─── Given entries ───

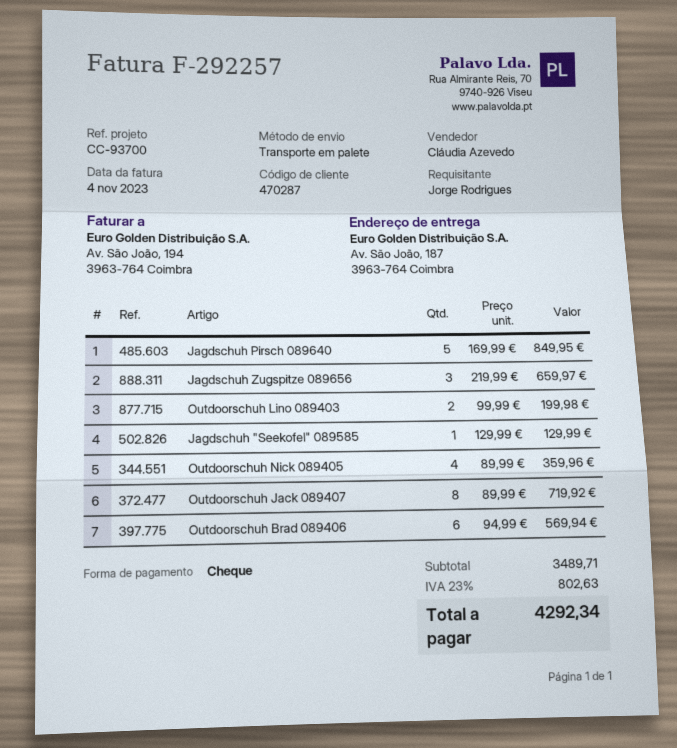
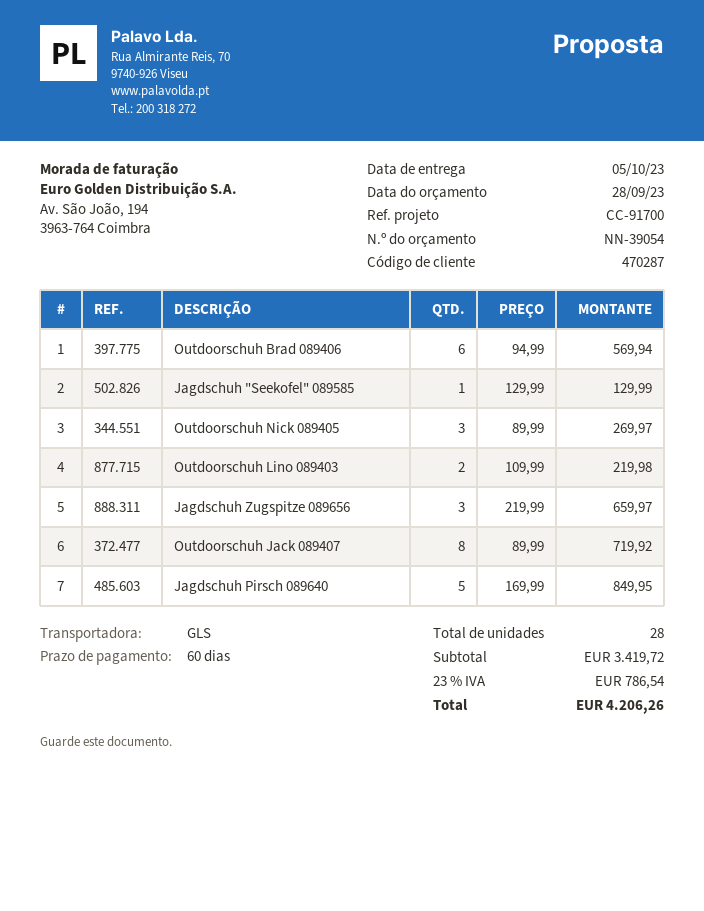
reference: CC-93700 -> CC-91700
shipping method: pallet freight -> GLS
Outdoorschuh Lino 089403: 2 x 99.99 = 199.98 -> 2 x 109.99 = 219.98
Outdoorschuh Nick 089405: 4 x 89.99 = 359.96 -> 3 x 89.99 = 269.97
subtotal: 3489.71 -> 3419.72
tax: 23% = 802.63 -> 23% = 786.54
total: 4292.34 -> 4206.26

───

> **What you are asked to do**
Without including any pictures, reproduce the listing exactly.

> **Response to this exercise**
reference: CC-93700 -> CC-91700
shipping method: pallet freight -> GLS
Outdoorschuh Lino 089403: 2 x 99.99 = 199.98 -> 2 x 109.99 = 219.98
Outdoorschuh Nick 089405: 4 x 89.99 = 359.96 -> 3 x 89.99 = 269.97
subtotal: 3489.71 -> 3419.72
tax: 23% = 802.63 -> 23% = 786.54
total: 4292.34 -> 4206.26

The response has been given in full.